Search the records below for the line containing "font-style:italic; color:#8d94a5; opacity:1;". Output that line and all later lines exactly; output nothing else.

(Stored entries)
>>>

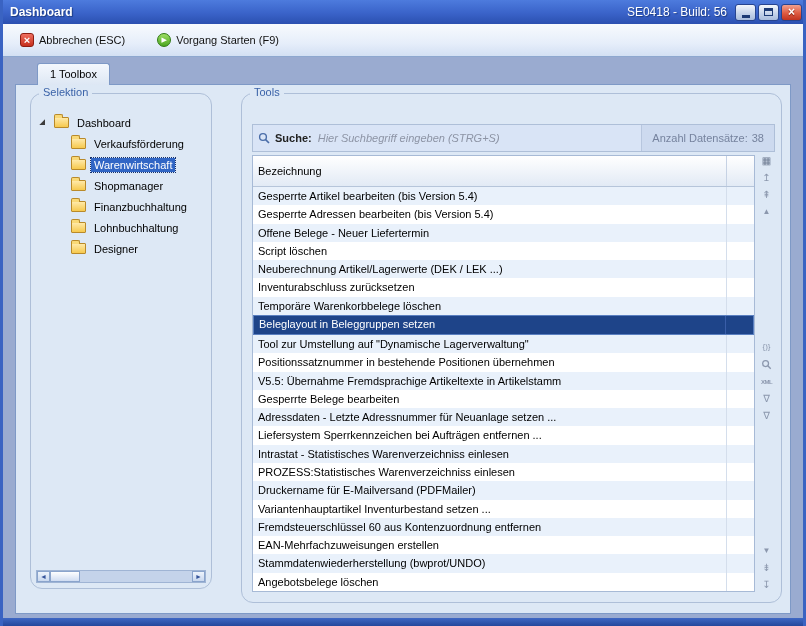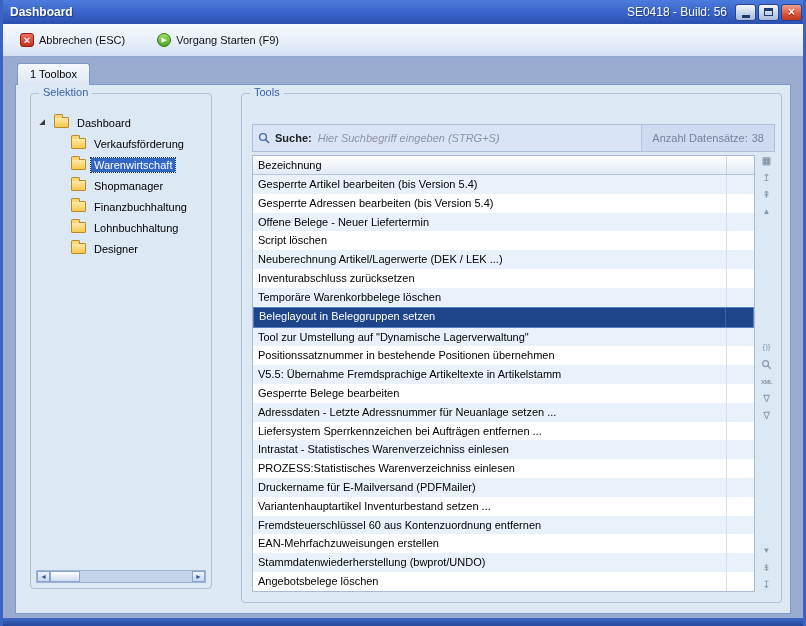--- a/index.html
+++ b/index.html
@@ -33,28 +33,28 @@
             border:1px solid transparent; border-radius:3px; cursor:default; }
   .icon-cancel { width:14px; height:14px; border-radius:3px; border:1px solid #8d1d12;
                  background:linear-gradient(180deg,#ef6f60,#c62f1d); color:#fff; font-weight:bold;
                  font-size:11px; line-height:12px; text-align:center; }
   .icon-start { width:14px; height:14px; border-radius:50%; border:1px solid #2f7a12;
                 background:linear-gradient(180deg,#9ede63,#4ca621); color:#fff; font-size:7px;
                 line-height:12px; text-align:center; }
 
   
   .client { position:absolute; top:57px; left:0; right:0; bottom:8px; background:#9aabd0; }
-  .tab { position:absolute; top:6px; left:14px; height:22px; padding:0 12px; font-size:11px;
+  .tab { position:absolute; top:6px; left:34px; height:22px; padding:0 12px; font-size:11px;
          line-height:21px; color:#000; background:linear-gradient(180deg,#f4f8fd,#dde7f4);
          border:1px solid #7e99c6; border-bottom:none; border-radius:3px 3px 0 0; z-index:2; cursor:default; }
   .panel { position:absolute; top:27px; left:12px; right:12px; bottom:4px;
            background:#dde8f5; border:1px solid #7e99c6; }
 
   
-  .group { position:absolute; border:1px solid #aebfd8; border-radius:4px; }
+  .group { position:absolute; border:1px solid #aebfd8; border-radius:12px; }
   .group-legend { position:absolute; top:-8px; left:8px; background:#dde8f5; padding:0 4px;
                   font-size:11px; color:#3a62a8; }
   .group.selektion { left:14px; top:8px; width:182px; bottom:24px; }
   .group.tools { left:204px; top:8px; right:8px; bottom:10px;margin-left:21px; }
 
   
   .tree { position:absolute; left:6px; right:6px; top:18px; bottom:22px; overflow:hidden; }
   .tree-row { height:21px; display:flex; align-items:center; gap:5px; font-size:11px; cursor:default; }
   .tree-row.root { padding-left:4px; }
   .tree-row.child { padding-left:34px; }
@@ -84,21 +84,21 @@
   .search-icon-box { width:22px; display:flex; justify-content:center; }
   .search-label { font-weight:bold; color:#222; margin-right:6px; }
   .search-input { flex:1; border:none; outline:none; background:transparent; font-size:11px;
                   font-family:"Liberation Sans", sans-serif; color:#333; }
   .search-input::placeholder { font-style:italic; color:#8d94a5; opacity:1; }
   .count-box { height:100%; display:flex; align-items:center; gap:4px; padding:0 10px;
                background:#cddaef; border-left:1px solid #b7c6de; color:#76839e; font-size:11px; }
 
   .grid-wrap { height:437px; display:flex; }
   .grid { flex:1; display:flex; flex-direction:column; background:#fff; border:1px solid #a7bad6; }
-  .grid-header { height:19px; flex:none; display:flex; align-items:center;
+  .grid-header { height:31px; flex:none; display:flex; align-items:center;
                  background:linear-gradient(180deg,#ffffff,#e2eaf5); border-bottom:1px solid #b6c5da;
                  font-size:11px; color:#000; cursor:default; }
   .grid-header .hcell { flex:1; padding-left:5px; }
   .grid-header .htail { width:28px; height:100%; border-left:1px solid #c6d2e4; }
   .grid-rows { flex:1; display:flex; flex-direction:column; overflow:hidden; }
   .grid-row { flex:1; display:flex; align-items:stretch; font-size:11px; line-height:18px; cursor:default; }
   .grid-row:nth-child(odd) { background:#e9f1fb; }
   .grid-row .cell { flex:1; padding-left:5px; white-space:nowrap; overflow:hidden; }
   .grid-row .tail { width:28px; border-left:1px solid #d4deec; }
   .grid-row.selected { background:#1e4489; color:#fff; border:1px solid #5a7fc0; line-height:16px; }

<<<

**The answer:**
   .search-input::placeholder { font-style:italic; color:#8d94a5; opacity:1; }
   .count-box { height:100%; display:flex; align-items:center; gap:4px; padding:0 10px;
                background:#cddaef; border-left:1px solid #b7c6de; color:#76839e; font-size:11px; }
 
   .grid-wrap { height:437px; display:flex; }
   .grid { flex:1; display:flex; flex-direction:column; background:#fff; border:1px solid #a7bad6; }
-  .grid-header { height:19px; flex:none; display:flex; align-items:center;
+  .grid-header { height:31px; flex:none; display:flex; align-items:center;
                  background:linear-gradient(180deg,#ffffff,#e2eaf5); border-bottom:1px solid #b6c5da;
                  font-size:11px; color:#000; cursor:default; }
   .grid-header .hcell { flex:1; padding-left:5px; }
   .grid-header .htail { width:28px; height:100%; border-left:1px solid #c6d2e4; }
   .grid-rows { flex:1; display:flex; flex-direction:column; overflow:hidden; }
   .grid-row { flex:1; display:flex; align-items:stretch; font-size:11px; line-height:18px; cursor:default; }
   .grid-row:nth-child(odd) { background:#e9f1fb; }
   .grid-row .cell { flex:1; padding-left:5px; white-space:nowrap; overflow:hidden; }
   .grid-row .tail { width:28px; border-left:1px solid #d4deec; }
   .grid-row.selected { background:#1e4489; color:#fff; border:1px solid #5a7fc0; line-height:16px; }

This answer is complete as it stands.